**Work required:**
Using the data that follows, output only the lines from the line with "- 1 Pin_I/O Pin_name A1" up to and including the line with "2004 p. 7130)", exactly, leaving pictures aside.

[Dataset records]
··········
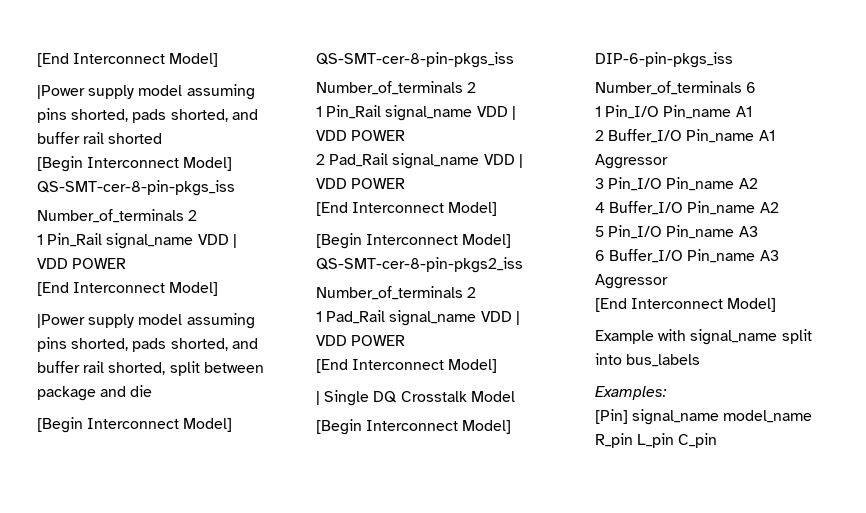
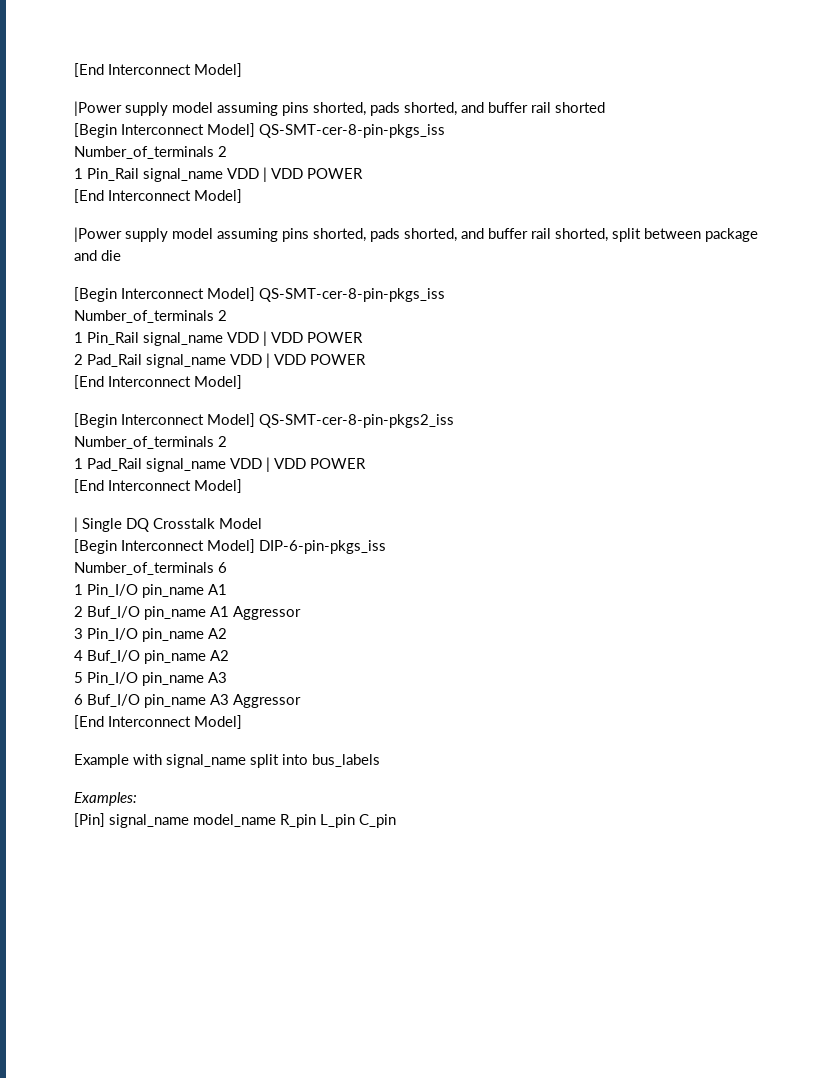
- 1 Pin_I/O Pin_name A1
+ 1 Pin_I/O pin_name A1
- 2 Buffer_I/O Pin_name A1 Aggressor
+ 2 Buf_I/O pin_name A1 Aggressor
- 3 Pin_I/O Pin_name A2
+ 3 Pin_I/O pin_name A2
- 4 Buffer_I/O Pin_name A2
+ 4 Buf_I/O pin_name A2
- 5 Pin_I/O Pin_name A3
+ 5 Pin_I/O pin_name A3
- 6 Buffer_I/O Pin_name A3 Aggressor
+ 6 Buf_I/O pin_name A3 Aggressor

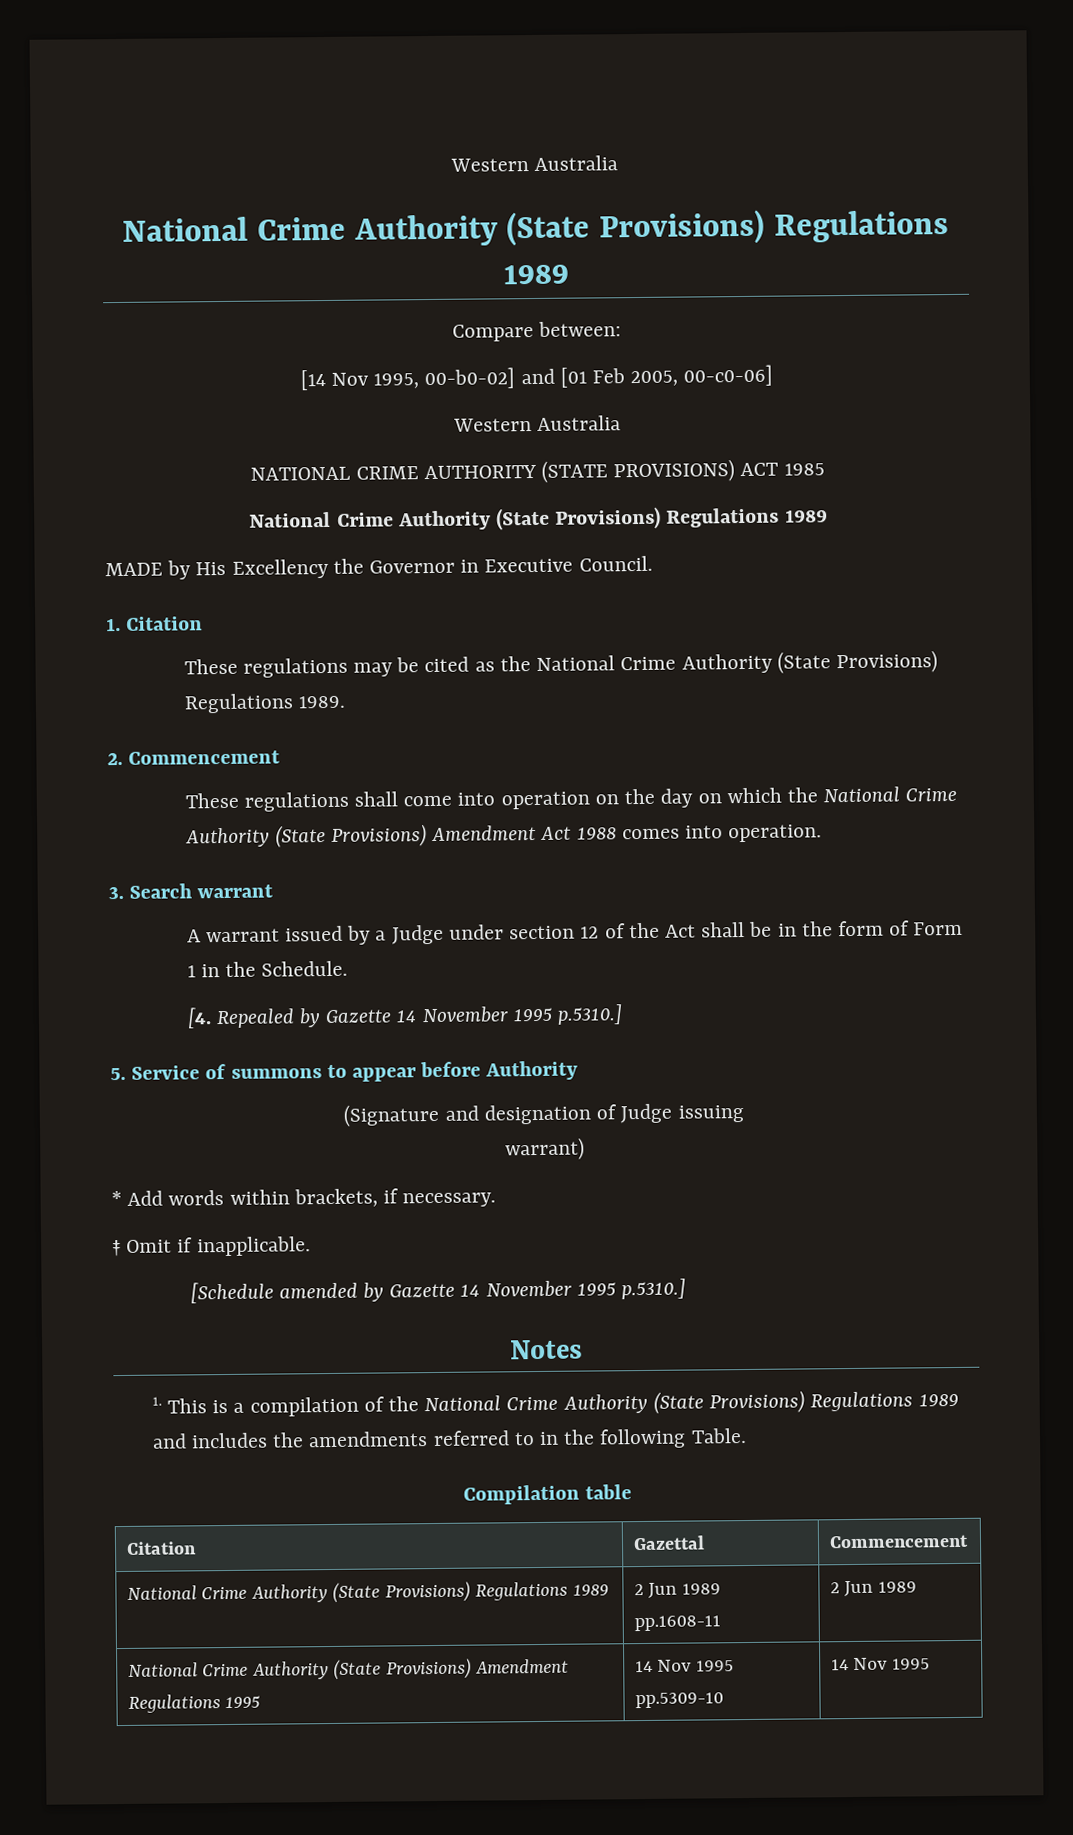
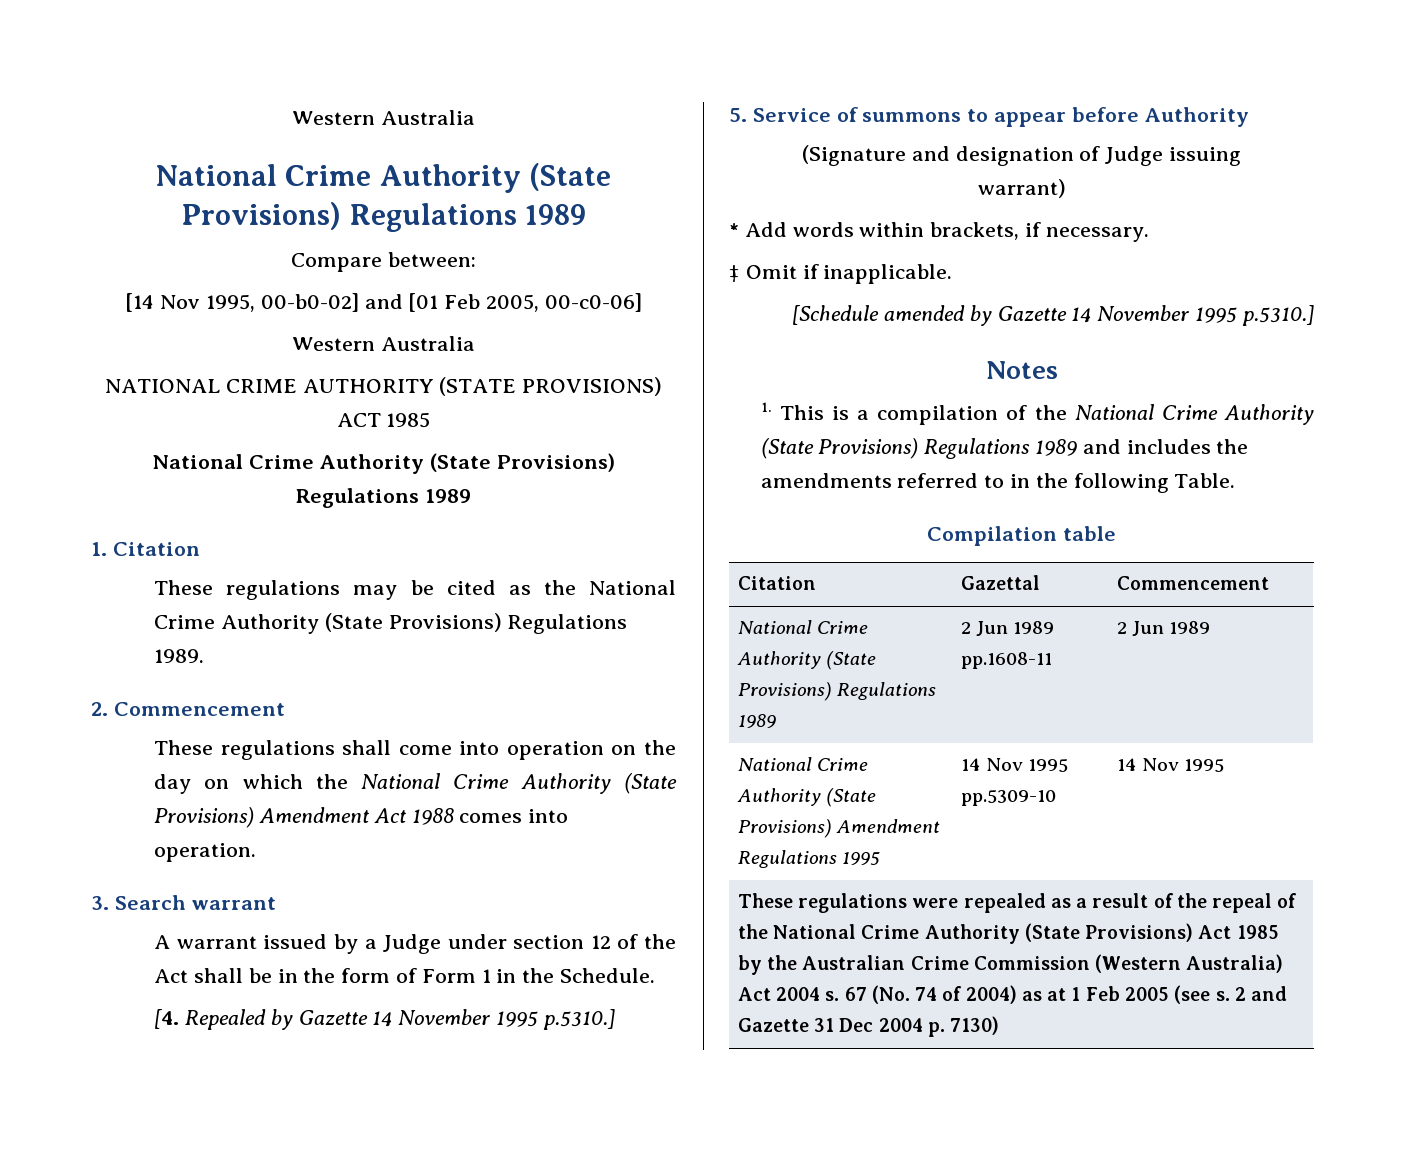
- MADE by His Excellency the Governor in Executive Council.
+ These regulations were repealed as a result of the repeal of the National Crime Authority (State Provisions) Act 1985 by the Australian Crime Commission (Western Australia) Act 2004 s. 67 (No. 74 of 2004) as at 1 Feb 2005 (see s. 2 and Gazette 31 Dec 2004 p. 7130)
··········
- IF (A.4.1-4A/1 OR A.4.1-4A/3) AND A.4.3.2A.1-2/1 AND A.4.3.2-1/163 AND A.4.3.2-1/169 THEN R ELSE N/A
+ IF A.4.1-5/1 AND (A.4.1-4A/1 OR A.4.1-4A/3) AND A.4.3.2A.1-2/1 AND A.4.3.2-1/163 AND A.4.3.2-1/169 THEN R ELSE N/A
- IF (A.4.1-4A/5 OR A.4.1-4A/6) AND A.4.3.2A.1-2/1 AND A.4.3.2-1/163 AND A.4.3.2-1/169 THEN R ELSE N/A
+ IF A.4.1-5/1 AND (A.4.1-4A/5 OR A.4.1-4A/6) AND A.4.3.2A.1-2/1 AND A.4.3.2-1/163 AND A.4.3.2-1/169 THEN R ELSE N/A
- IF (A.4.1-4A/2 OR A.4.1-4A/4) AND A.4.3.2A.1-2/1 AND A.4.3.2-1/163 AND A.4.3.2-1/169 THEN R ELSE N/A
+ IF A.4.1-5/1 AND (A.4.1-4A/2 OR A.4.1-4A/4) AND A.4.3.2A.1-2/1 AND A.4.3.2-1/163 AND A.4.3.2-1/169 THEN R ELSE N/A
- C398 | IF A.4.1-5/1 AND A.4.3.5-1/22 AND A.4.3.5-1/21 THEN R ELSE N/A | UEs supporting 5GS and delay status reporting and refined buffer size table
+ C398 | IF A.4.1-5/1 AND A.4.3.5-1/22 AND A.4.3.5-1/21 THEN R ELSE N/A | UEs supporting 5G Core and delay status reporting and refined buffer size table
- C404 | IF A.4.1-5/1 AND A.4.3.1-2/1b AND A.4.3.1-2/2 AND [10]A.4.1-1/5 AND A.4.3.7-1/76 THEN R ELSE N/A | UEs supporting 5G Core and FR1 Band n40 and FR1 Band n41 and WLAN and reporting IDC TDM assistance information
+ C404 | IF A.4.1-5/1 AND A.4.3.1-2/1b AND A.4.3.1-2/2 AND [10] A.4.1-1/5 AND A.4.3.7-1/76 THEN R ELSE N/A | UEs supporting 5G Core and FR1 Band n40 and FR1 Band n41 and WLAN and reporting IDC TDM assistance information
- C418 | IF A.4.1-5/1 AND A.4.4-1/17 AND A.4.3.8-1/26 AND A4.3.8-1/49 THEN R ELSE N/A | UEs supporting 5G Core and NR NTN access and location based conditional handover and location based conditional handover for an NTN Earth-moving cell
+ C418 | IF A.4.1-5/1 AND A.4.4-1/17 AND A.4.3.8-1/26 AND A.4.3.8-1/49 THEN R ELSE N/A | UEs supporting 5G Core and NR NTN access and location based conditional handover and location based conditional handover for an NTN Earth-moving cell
··········
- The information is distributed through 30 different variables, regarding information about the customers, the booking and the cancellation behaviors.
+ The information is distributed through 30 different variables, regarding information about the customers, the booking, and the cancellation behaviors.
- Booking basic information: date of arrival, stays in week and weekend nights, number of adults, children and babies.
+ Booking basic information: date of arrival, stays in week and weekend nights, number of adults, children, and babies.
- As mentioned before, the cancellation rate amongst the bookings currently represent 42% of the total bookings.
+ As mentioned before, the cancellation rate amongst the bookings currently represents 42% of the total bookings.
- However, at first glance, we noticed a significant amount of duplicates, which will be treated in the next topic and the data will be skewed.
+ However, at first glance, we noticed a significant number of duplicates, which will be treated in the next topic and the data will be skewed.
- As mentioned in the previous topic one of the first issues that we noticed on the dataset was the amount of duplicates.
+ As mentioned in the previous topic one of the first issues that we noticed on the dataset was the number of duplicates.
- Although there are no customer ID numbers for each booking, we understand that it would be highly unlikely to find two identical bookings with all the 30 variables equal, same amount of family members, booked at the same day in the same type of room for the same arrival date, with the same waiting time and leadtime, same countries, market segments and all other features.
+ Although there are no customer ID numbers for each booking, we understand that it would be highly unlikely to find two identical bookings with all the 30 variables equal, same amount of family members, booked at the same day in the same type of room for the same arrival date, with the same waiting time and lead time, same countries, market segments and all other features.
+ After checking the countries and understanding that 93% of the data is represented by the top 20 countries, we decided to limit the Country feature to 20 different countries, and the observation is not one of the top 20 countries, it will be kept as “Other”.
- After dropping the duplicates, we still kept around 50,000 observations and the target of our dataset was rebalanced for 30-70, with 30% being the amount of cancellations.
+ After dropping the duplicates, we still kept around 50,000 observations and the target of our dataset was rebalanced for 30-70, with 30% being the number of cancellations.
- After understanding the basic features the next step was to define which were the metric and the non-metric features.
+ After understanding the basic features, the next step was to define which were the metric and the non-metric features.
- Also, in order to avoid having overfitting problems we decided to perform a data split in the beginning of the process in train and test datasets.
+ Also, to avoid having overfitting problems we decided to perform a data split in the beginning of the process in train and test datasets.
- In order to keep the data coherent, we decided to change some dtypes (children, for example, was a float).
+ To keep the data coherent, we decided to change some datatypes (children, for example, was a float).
··········
**Solution:**
- 1 Pin_I/O Pin_name A1
+ 1 Pin_I/O pin_name A1
- 2 Buffer_I/O Pin_name A1 Aggressor
+ 2 Buf_I/O pin_name A1 Aggressor
- 3 Pin_I/O Pin_name A2
+ 3 Pin_I/O pin_name A2
- 4 Buffer_I/O Pin_name A2
+ 4 Buf_I/O pin_name A2
- 5 Pin_I/O Pin_name A3
+ 5 Pin_I/O pin_name A3
- 6 Buffer_I/O Pin_name A3 Aggressor
+ 6 Buf_I/O pin_name A3 Aggressor

- MADE by His Excellency the Governor in Executive Council.
+ These regulations were repealed as a result of the repeal of the National Crime Authority (State Provisions) Act 1985 by the Australian Crime Commission (Western Australia) Act 2004 s. 67 (No. 74 of 2004) as at 1 Feb 2005 (see s. 2 and Gazette 31 Dec 2004 p. 7130)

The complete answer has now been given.